*** Opening of Data for this task ***
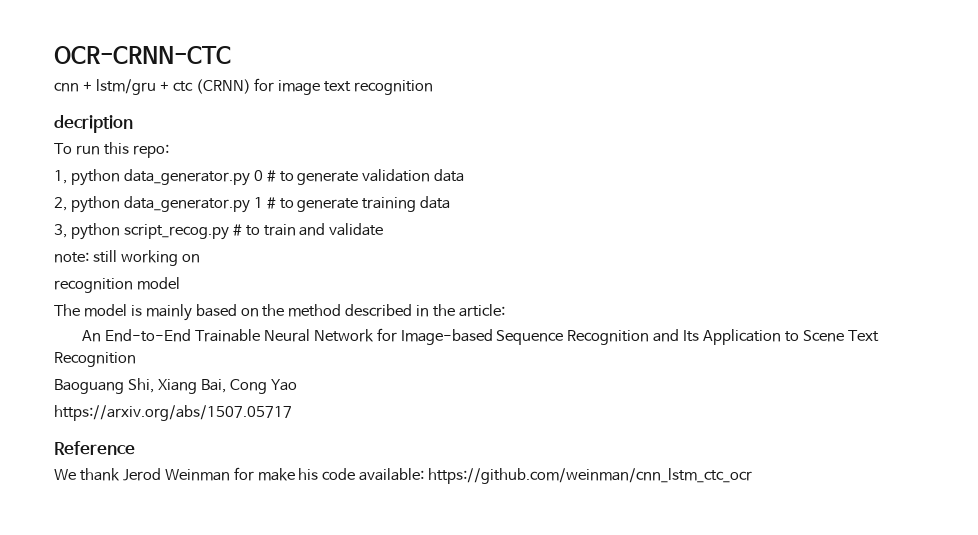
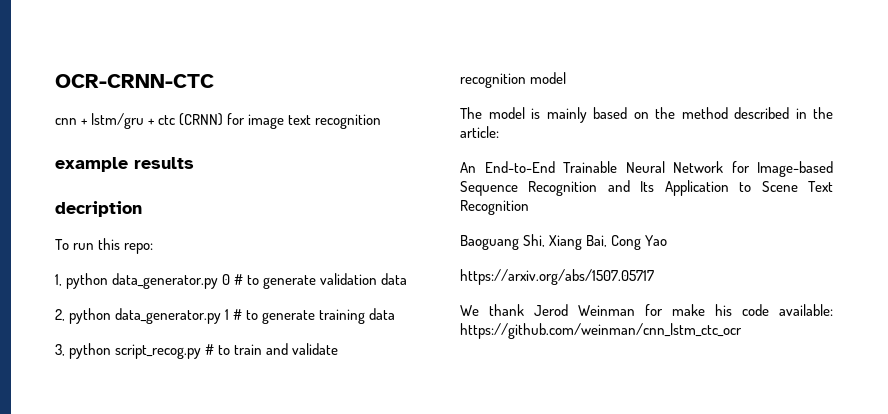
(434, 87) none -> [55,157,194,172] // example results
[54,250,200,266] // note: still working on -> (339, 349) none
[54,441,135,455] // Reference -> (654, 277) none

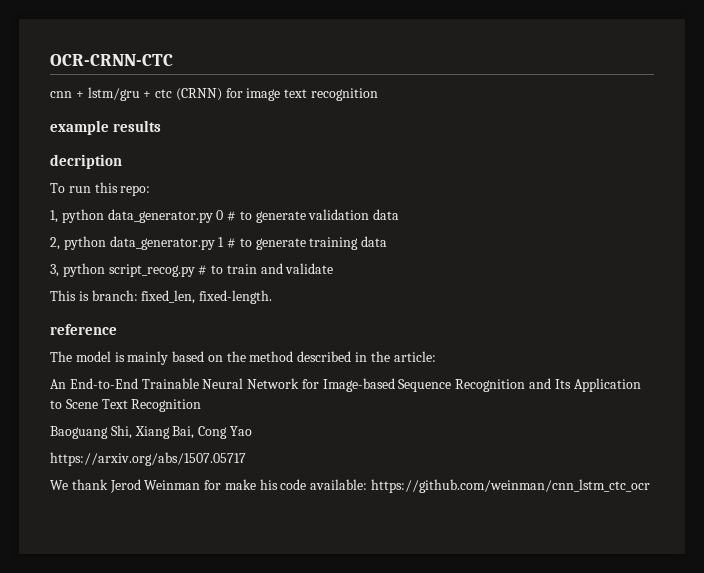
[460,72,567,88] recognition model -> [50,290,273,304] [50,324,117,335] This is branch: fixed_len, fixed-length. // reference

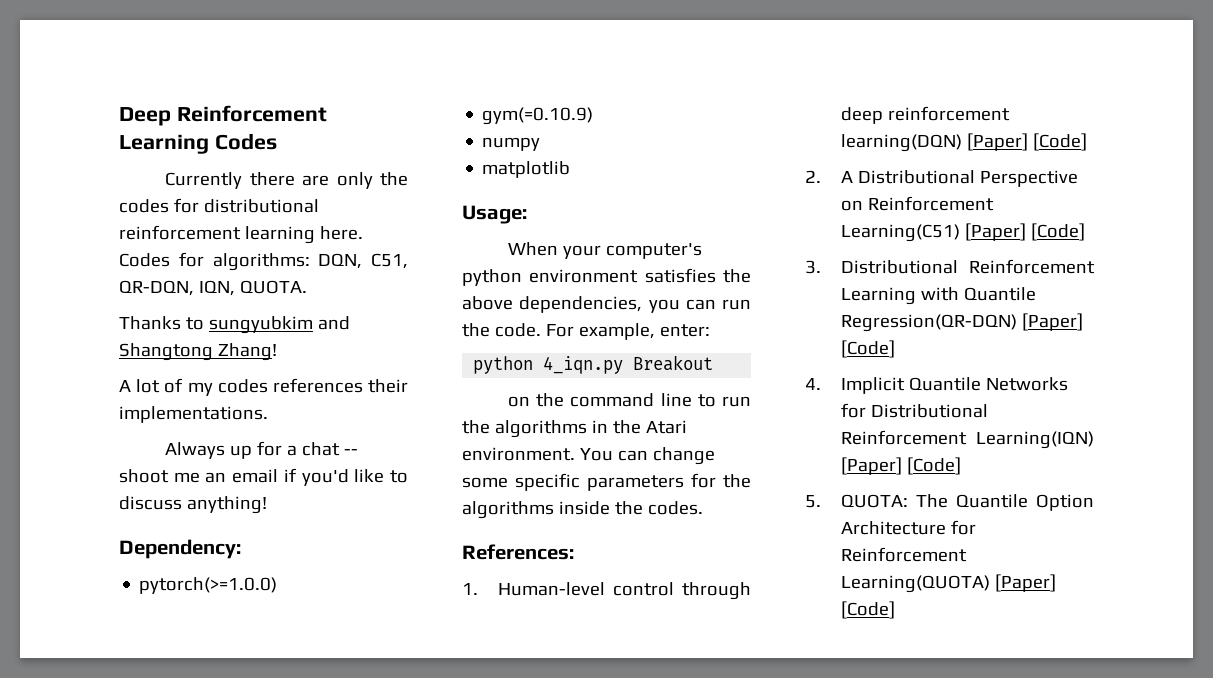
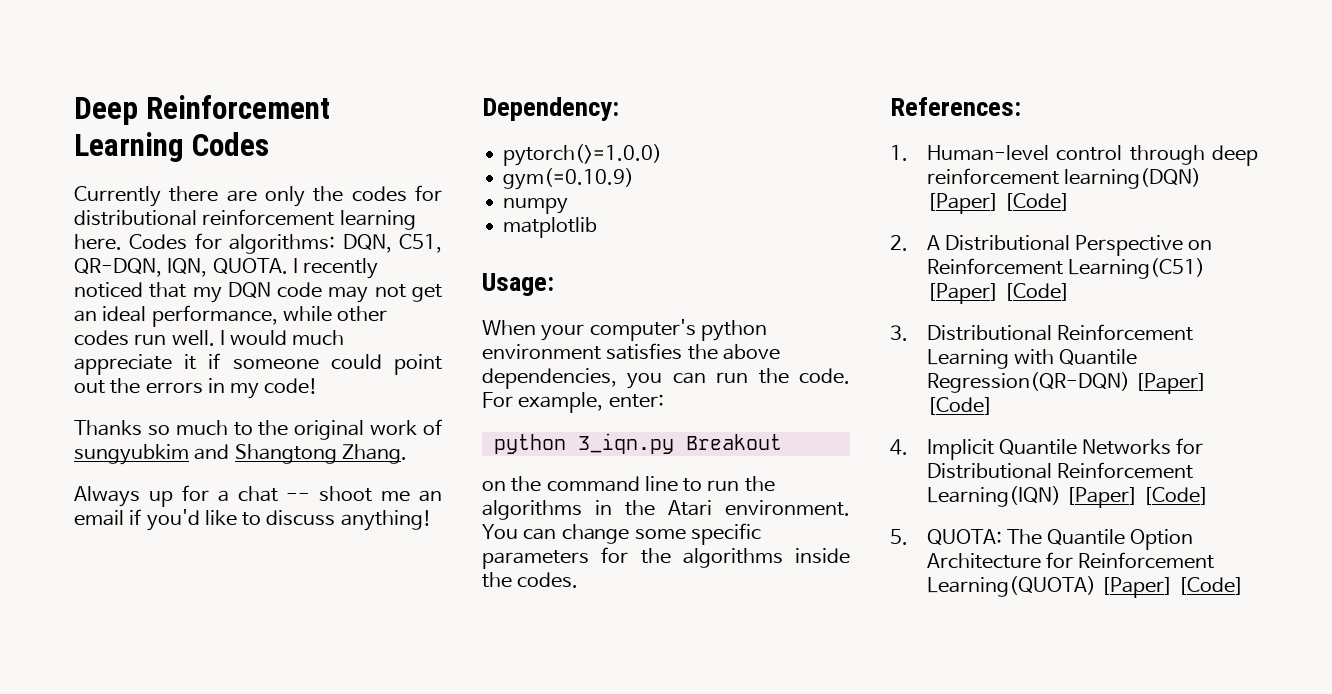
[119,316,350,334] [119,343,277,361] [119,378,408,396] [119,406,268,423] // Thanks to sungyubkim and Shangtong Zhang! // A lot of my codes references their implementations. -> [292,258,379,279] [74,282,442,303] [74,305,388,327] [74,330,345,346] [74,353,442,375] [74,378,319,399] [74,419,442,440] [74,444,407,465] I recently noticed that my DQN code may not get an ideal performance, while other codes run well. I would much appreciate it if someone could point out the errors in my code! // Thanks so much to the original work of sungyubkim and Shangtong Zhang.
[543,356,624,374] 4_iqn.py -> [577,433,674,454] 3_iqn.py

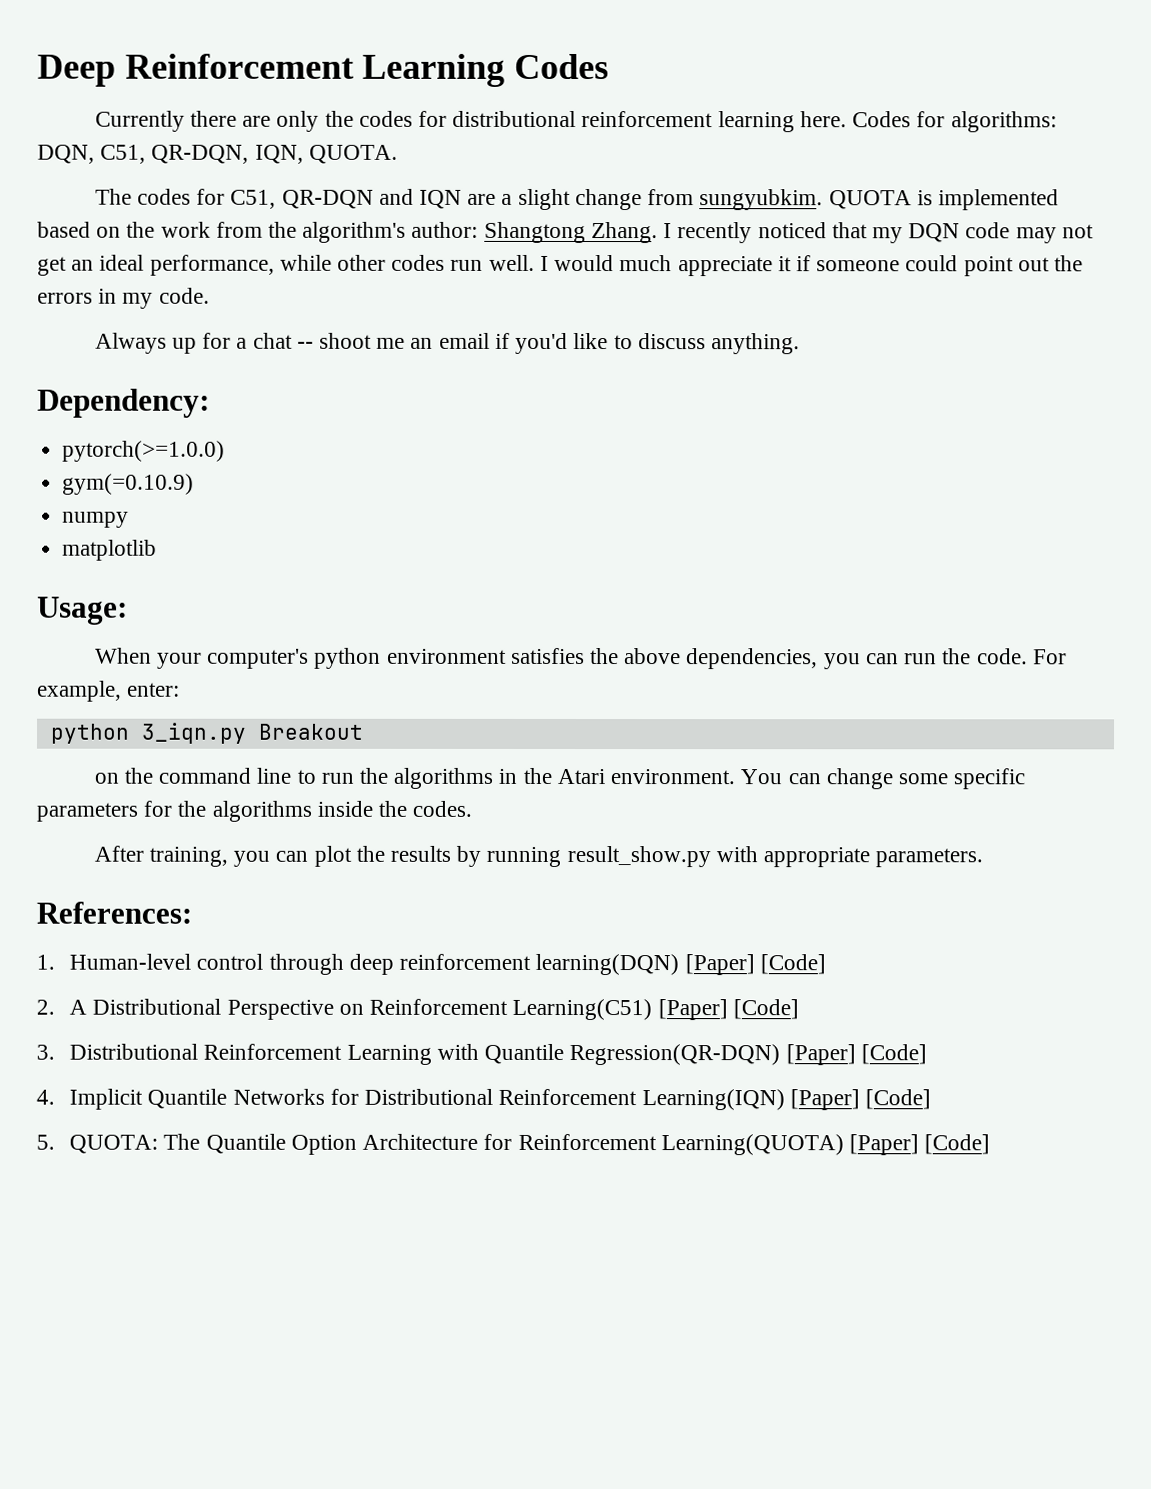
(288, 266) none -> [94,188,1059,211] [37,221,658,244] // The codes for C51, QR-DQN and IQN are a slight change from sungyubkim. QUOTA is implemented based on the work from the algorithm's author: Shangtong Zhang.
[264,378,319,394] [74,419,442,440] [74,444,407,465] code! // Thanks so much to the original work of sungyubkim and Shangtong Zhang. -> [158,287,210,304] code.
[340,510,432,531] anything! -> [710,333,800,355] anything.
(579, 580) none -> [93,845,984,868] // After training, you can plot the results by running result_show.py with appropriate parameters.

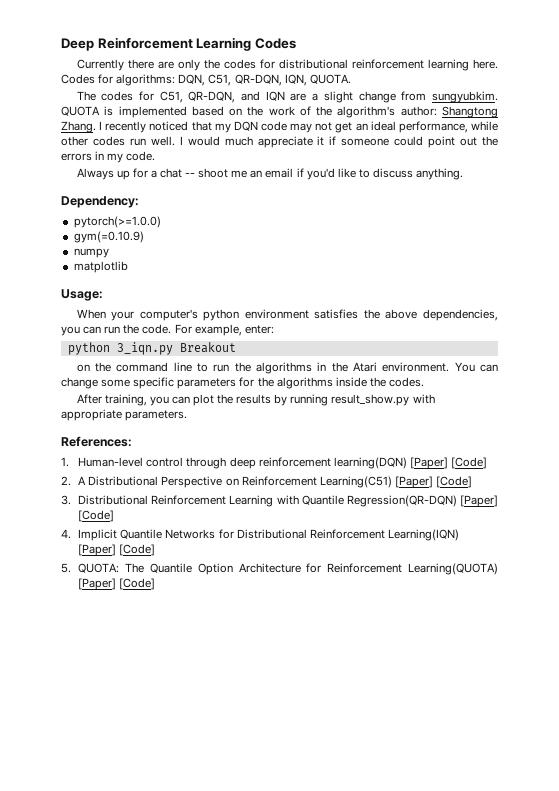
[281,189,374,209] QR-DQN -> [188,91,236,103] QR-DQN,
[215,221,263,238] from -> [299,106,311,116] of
*** Close of Data for this task ***
# [About this exercise]
List the lines of the entries that include "results".

# [Solution to the problem]
(434, 87) none -> [55,157,194,172] // example results
(579, 580) none -> [93,845,984,868] // After training, you can plot the results by running result_show.py with appropriate parameters.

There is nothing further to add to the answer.